Guardanthealth·2 months ago
We are on the hunt for a dynamic and proficient Cloud Data Engineer to join our Guardant Data Platform within the Data Team.
Duties and Responsibilities
• Quickly learn and adapt to new technologies as the Data Team's technology stack evolves, demonstrating the ability to tackle new challenges.
• Consider all aspects of usability, scalability, deployment, integration, maintenance, and automation when integrating new technology stacks.
• Demonstrate strong programming skills in at least one language (Python, Scala, Java) and the ability to learn additional languages as needed.
• Build and maintain ETL pipelines and data-driven systems utilizing technologies such as Apache Spark, AWS Glue, Athena, Redshift, and AWS Batch.

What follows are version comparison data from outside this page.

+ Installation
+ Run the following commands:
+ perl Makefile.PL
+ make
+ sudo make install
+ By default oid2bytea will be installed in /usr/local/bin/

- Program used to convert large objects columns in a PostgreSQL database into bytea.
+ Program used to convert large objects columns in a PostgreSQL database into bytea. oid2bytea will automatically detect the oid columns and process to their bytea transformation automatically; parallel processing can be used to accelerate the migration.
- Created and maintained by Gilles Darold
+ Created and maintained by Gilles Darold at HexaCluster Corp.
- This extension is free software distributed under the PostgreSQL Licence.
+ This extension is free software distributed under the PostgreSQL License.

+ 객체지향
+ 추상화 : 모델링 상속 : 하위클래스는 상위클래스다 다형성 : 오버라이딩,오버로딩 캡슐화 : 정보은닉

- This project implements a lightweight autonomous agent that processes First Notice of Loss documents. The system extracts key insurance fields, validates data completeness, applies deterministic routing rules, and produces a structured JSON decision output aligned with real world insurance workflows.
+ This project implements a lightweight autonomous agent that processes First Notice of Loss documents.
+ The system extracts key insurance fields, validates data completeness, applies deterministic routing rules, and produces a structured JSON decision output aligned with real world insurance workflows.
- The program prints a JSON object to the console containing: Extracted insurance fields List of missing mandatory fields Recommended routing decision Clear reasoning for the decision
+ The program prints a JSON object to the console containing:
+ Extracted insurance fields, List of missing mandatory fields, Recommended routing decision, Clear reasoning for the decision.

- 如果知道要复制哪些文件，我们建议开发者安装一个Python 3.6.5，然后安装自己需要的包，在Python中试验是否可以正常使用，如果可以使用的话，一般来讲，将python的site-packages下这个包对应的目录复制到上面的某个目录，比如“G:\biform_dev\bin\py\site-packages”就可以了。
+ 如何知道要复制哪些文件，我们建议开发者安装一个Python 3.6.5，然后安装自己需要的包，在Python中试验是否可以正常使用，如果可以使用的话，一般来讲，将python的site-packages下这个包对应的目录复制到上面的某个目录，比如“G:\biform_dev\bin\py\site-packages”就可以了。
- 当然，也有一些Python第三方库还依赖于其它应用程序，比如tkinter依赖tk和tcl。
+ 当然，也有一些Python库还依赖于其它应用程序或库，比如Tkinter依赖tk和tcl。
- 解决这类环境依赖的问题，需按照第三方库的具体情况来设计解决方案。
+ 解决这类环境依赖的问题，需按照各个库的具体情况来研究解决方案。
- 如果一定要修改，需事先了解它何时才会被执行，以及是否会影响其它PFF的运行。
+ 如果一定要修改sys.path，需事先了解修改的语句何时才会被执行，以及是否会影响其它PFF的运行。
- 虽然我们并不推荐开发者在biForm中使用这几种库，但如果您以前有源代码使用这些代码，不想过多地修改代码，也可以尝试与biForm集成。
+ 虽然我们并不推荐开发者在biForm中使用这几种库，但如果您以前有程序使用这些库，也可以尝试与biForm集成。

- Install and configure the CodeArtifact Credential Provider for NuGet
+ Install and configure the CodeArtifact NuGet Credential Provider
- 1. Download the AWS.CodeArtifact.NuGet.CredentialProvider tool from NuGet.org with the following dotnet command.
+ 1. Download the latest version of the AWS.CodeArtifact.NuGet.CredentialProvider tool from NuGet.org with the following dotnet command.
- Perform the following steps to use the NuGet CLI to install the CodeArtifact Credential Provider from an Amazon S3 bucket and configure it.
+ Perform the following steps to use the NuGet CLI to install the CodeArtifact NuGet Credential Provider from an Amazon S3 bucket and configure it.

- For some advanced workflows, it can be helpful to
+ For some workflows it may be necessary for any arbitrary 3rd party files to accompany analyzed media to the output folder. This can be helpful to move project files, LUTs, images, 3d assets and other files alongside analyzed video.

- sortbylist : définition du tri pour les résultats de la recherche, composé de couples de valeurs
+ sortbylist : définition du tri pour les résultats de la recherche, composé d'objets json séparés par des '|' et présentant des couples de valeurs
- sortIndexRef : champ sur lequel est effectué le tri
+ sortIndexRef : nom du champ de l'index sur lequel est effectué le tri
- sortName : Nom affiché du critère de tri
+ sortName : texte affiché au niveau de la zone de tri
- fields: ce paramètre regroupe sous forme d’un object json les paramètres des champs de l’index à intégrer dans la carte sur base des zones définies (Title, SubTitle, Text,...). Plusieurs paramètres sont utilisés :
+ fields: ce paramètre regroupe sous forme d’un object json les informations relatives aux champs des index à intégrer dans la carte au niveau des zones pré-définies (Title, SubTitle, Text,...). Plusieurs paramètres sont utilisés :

• Expertise in writing complex SQL queries is essential.
• Manage code on GitHub, with a comprehensive understanding of advanced git operations, including git-flow, rebasing, and squashing.
• Implement infrastructure as code using Terraform and utilize AWS Analytics and Data Services like Glue, S3, Lambda, AWS Batch, Athena, Redshift, DynamoDB, CloudWatch, Kinesis, SQS, SNS, and DMS.
• Use Jenkins to implement deployment pipelines and engage in requirements gathering to estimate efforts for integrating new technology stacks.
• Design and architect solutions for ML, Data Governance, Deployment/Integration Automations, and Data Analytics.
• Explore and learn additional AWS services such as ECS, ECR, and EC2, along with Data Modeling.
• A minimum of 5 years of experience in software development, with at least 2 years focused on building scalable and stable data pipelines using the AWS tech stack.
• Proven experience in constructing Data Pipelines in the AWS Cloud, gained through job experience or personal projects. Data and AWS Tools
• Strong programming skills and proficiency in SQL.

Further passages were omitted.